Das Magazin „Der Fliegenfischer“ bot Ende der 1970er- und Anfang der 1980er-Jahre einen eigenen Aufkleber für Fliegenfischerinnen und Fliegenfischer an. Bei dem Sticker ging es um nicht weniger, als Würmer zu retten.
Der Slogan ist unmissverständlich: „Rettet die Würmer! Fischt mit der Fliege!“ Dazu ein gezeichneter, verängstigter Wurm. Dieser ist auf der Flucht vor dem ihm drohenden Wurmhaken.
So sah der gelbe runde Sticker der Zeitschrift „Der Fliegenfischer“ seinerzeit aus. Eigentlich ein harmloser Spaß, wäre da nicht die dazugehörige Werbung gewesen. Und die erhitzte ganz offenbar die Gemüter in der Angelszene.

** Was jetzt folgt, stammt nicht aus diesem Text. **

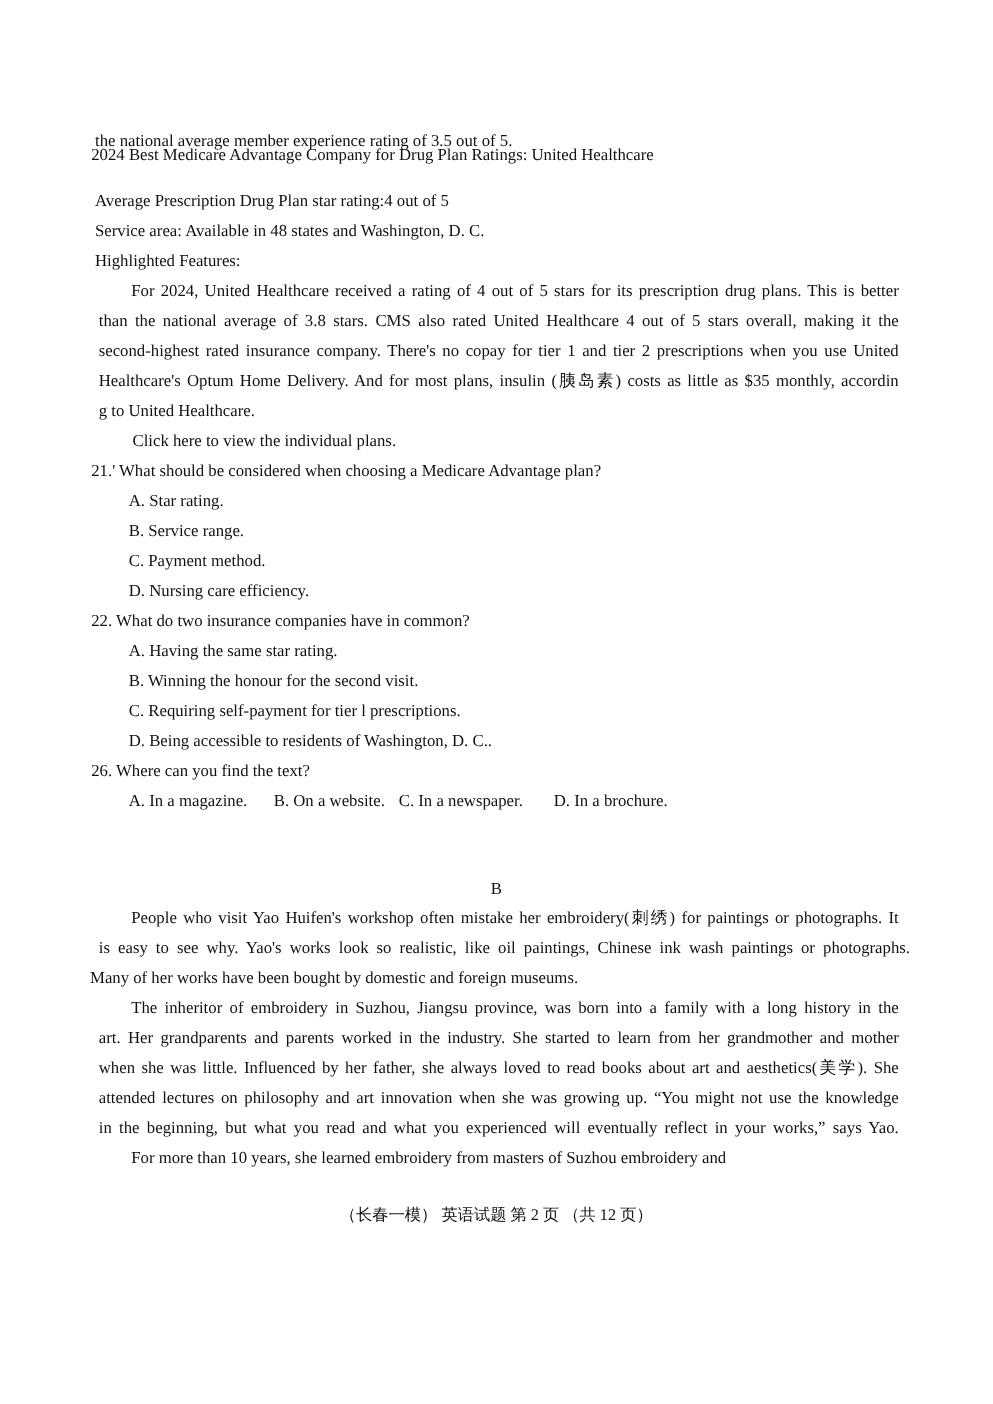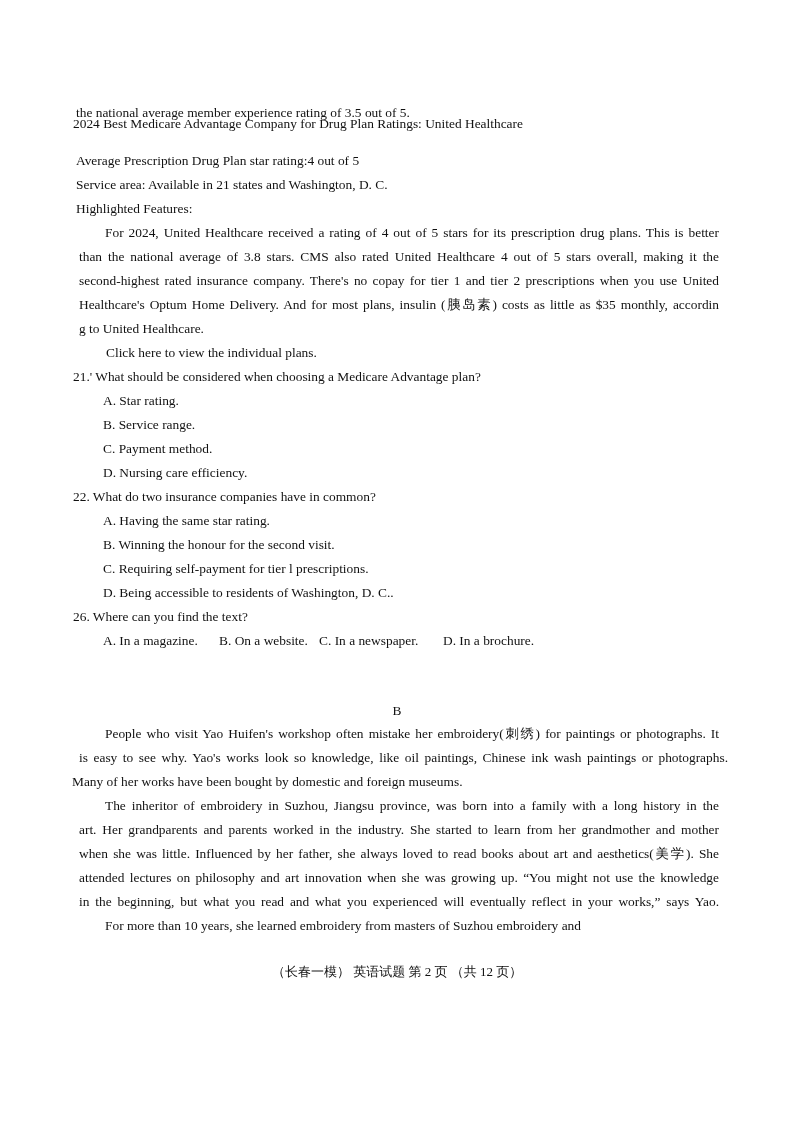--- a/index.html
+++ b/index.html
@@ -45,7 +45,7 @@
 <div class="line" style="left:76px; top:105px;">the national average member experience rating of 3.5 out of 5.</div>
 <div class="line" style="left:73px; top:116px;">2024 Best Medicare Advantage Company for Drug Plan Ratings: United Healthcare</div>
 <div class="line" style="left:76px; top:153px;">Average Prescription Drug Plan star rating:4 out of 5</div>
-<div class="line" style="left:76px; top:177px;">Service area: Available in 21 states and Washington, D. C.</div>
+<div class="line" style="left:76px; top:177px;">Service area: Available in 48 states and Washington, D. C.</div>
 <div class="line" style="left:76px; top:201px;">Highlighted Features:</div>
 
 <div class="just" style="left:105px; width:614px; top:225px;">For 2024, United Healthcare received a rating of 4 out of 5 stars for its prescription drug plans. This is better</div>

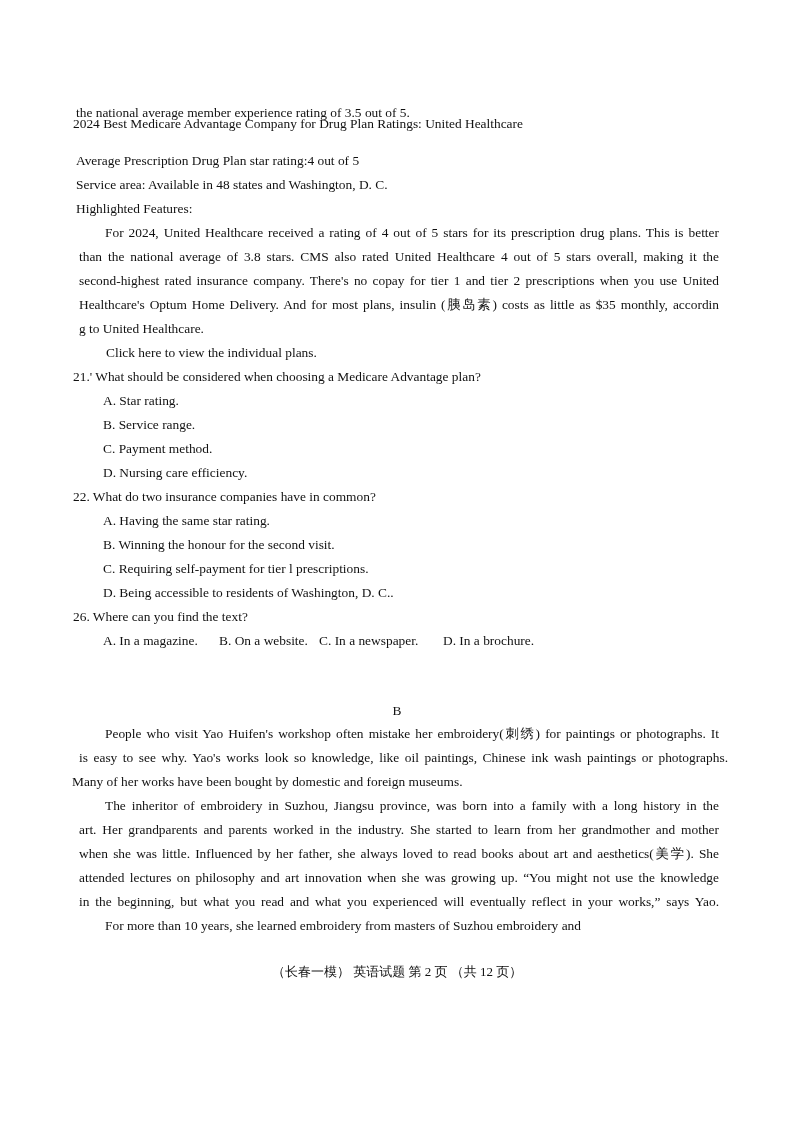--- a/index.html
+++ b/index.html
@@ -75,7 +75,7 @@
 <div class="center" style="top:703px;">B</div>
 
 <div class="just" style="left:105px; width:614px; top:726px;">People who visit Yao Huifen's workshop often mistake her embroidery(刺绣) for paintings or photographs. It</div>
-<div class="just" style="left:79px; width:649px; top:750px;">is easy to see why. Yao's works look so knowledge, like oil paintings, Chinese ink wash paintings or photographs.</div>
+<div class="just" style="left:79px; width:649px; top:750px;">is easy to see why. Yao's works look so realistic, like oil paintings, Chinese ink wash paintings or photographs.</div>
 <div class="line" style="left:72px; top:774px;">Many of her works have been bought by domestic and foreign museums.</div>
 
 <div class="just" style="left:105px; width:614px; top:798px;">The inheritor of embroidery in Suzhou, Jiangsu province, was born into a family with a long history in the</div>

Gedacht war der Sticker als „Aktion Wieder den tierischen Ernst (beim Angeln)“. So stand es in der ersten Anzeige in Heft 24 (1978). Und ja, das „wieder“ steht tatsächlich so und falsch in der Anzeige (s. a. PDF unten).
Jedenfalls konnten Interessierte die „witzige runde Sache“ für 2 DM1 vorbestellen. Schließlich wurde der Sticker präsentiert. Auch heute noch finde ich den Slogan „Rettet die Würmer! Fischt mit der Fliege!“ lustig. Eigentlich sollte jeder angelnde Mensch darüber schmunzeln können – eigentlich.
Tatsächlich war ein „Wurmangler“ – ich nehme stark an, dass es sich um einen handelte – so angefressen, dass er sich schriftlich äußerte.
Er tat es nicht per E-Mail – gab’s noch nicht – und schon gar nicht in den sozialen Netzwerken – gab’s erst recht noch nicht. Nein, er hat sich offensichtlich zuhause hingesetzt und einen Brief geschrieben!
Daran lässt sich ableiten, wie wichtig es ihm gewesen sein muss. Hier musste die Wut langanhaltend schwelen, damit ausreichend Zeit für das Schreiben, Briefmarkensuchen, das Hausverlassen und Briefkastenfinden blieb.
Der Verfasser und Sender, ein A. Mischler aus München2, empfand den Slogan als Kampfansage gegen alle nicht-fliegenfischenden Personen und fand: „Mehr Toleranz anstatt Arroganz stände uns Anglern jeder Façon besser.“


Ob es nur der Aufkleber-Slogan oder die Bezeichnung der Wurmangler als Spießer war, was Mischlers Puls in die Höhe getrieben hatte, werden wir heute nicht mehr in Erfahrung bringen.
Heutzutage hätte der Sticker sicherlich einen Shitstorm ausgelöst, aber „Der Fliegenfischer“ besitzt zu seinem Glück keine E-Mail-Adresse, da er nicht mehr herausgebracht wird.
Ich werde jedenfalls den Aufkleber in Ehren halten, einfach weil ich die Idee lustig finde. Nicht mehr und nicht weniger …
- Die Deutsche Mark war bis Ende 2001 die offizielle Währung Deutschlands. 1 DM entspricht circa 0,50 Euro. ↩︎
- Der Fliegenfischer, Nr. 37, J/F 1981, S. 7 (Verlag J. Schück) ↩︎
Das gezeigte Produkt wurde mir geschenkt. Der Blogbeitrag wird nicht vom Verlag J. Schück gesponsert. Hierbei handelte es sich um privaten Besitz!


Ja, die Revolution am Wasser! Tolle und inspirierende Zeit…
Gibt es übrigends wieder bei Ebay, wahrscheinlich Restbestände des Verlags.